When he died, Gamaliel buried him honourably near St. Stephen: his body was discovered in the year 415, together with those of St. Stephen and Gamaliel, and the Latin church pays honour on the third of August to all the three.
JOSEPH OF ARIMATHEA,
An Hebrew Disciple. JOSEPH of Arimathea, or of Ranatha, Rama, or Ramula, a city between Joppa and Jerusalem, was a Jewish senator, and privately a disciple of Jesus Christ: he was not consenting to the designs of the rest of the Jews, particularly of the members of the Sanhedrim, who condemned and put Jesus Christ to death: but when our Saviour was dead, he went boldly to Pilate, and desired the body of Jesus, in order to bury it. This he obtained; and, accordingly he buried it after an honourable manner, in a sepulchre newly made in a garden, which was upon the same Mount Calvary where Jesus had been crucified. After he had placed it there he closed the entrance of it with a stone cut particularly for this purpose, and which exactly filled the open part.
The festival of Joseph of Arimathea is observed by the Greek church on the thirty-first of July.
PHILEMON, A GENTILE CONVERT. This eminent disciple was a rich citizen of Colosse, and probably a native of that place. He was converted, together with his wife, to the Christian faith, by Epaphras, a disciple of St. Paul; for Paul himself never preached in Colosse, though he wrote an epistle to the brethren there.

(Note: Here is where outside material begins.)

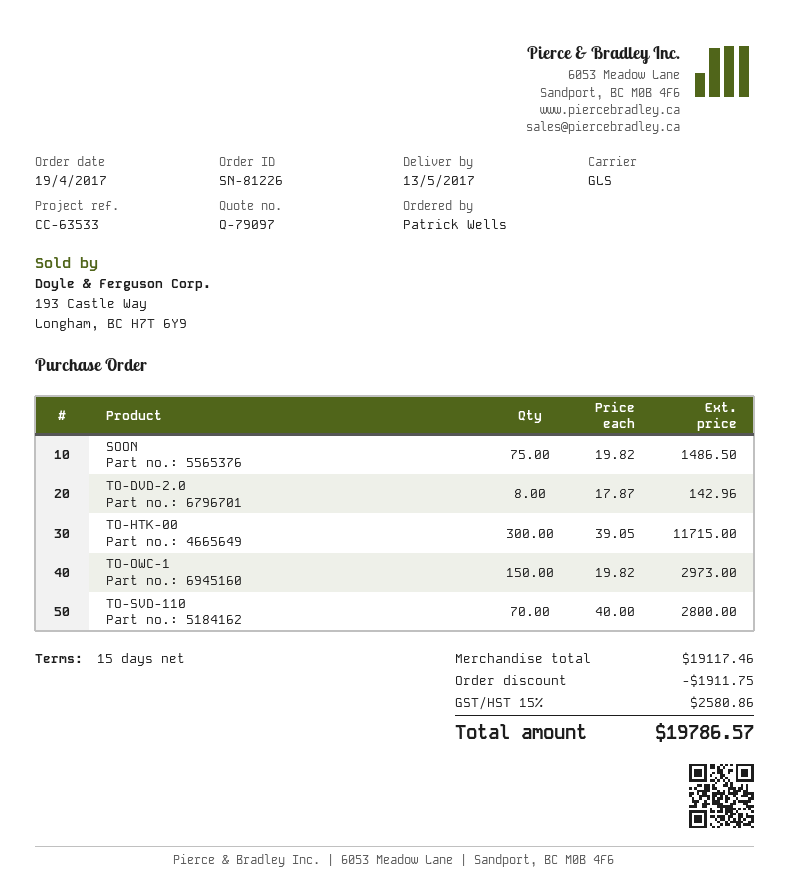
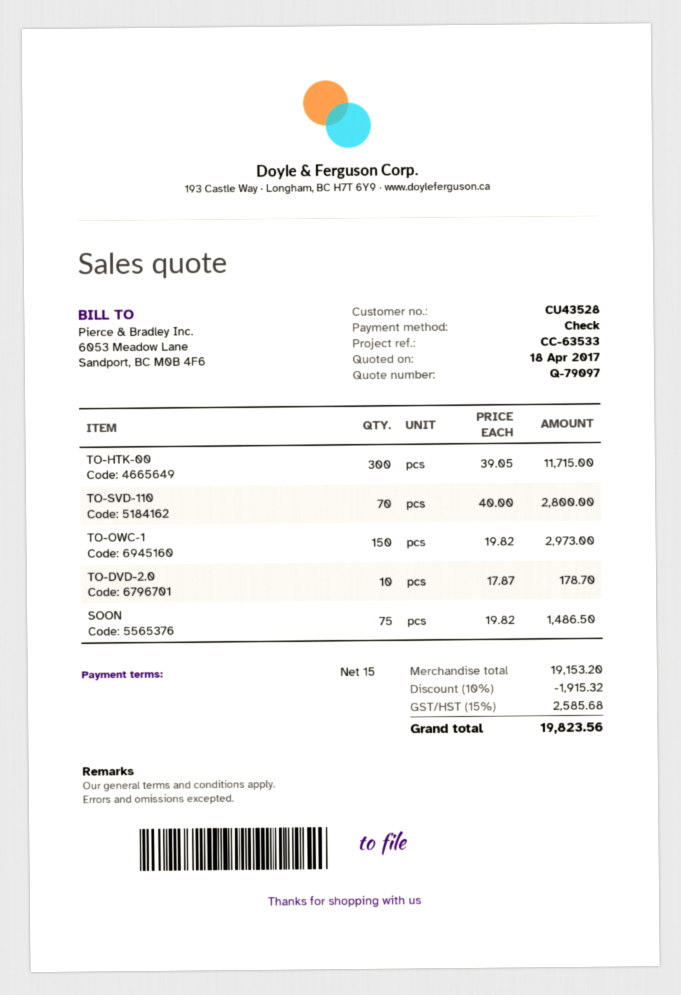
TO-DVD-2.0: 8 x 17.87 = 142.96 -> 10 x 17.87 = 178.70
subtotal: 19117.46 -> 19153.20
discount: 1911.75 -> 1915.32
tax: 15% = 2580.86 -> 15% = 2585.68
total: 19786.57 -> 19823.56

We read, that Philemon had made a church of his house : and all his domestics, as well as himself, were of the household of faith. His charity, liberality, and compassion were a sure refuge to all who were in distress: he followed the example of that Great Master in whom he believed; and was delighted, when exercised in works of beneficence and mercy. His name is placed on the twenty-second of November in the martyroligies.
PRISCILLA, A JEWISH CONVERT. IN the times of the apostles, Priscilla was very famous in the church, and is often mentioned by the sacred writers before her husband Aquila. They were both Jews; but their country and births are uncertain. They were at Corinth when St. Paul came thither, and had the happiness of entertaining him in their house a very considerable time; the apostle being of the same trade with Aquila; namely, a maker of tents of leather, for the use of the army, and at which they both wrought for scme time, for their livelihood.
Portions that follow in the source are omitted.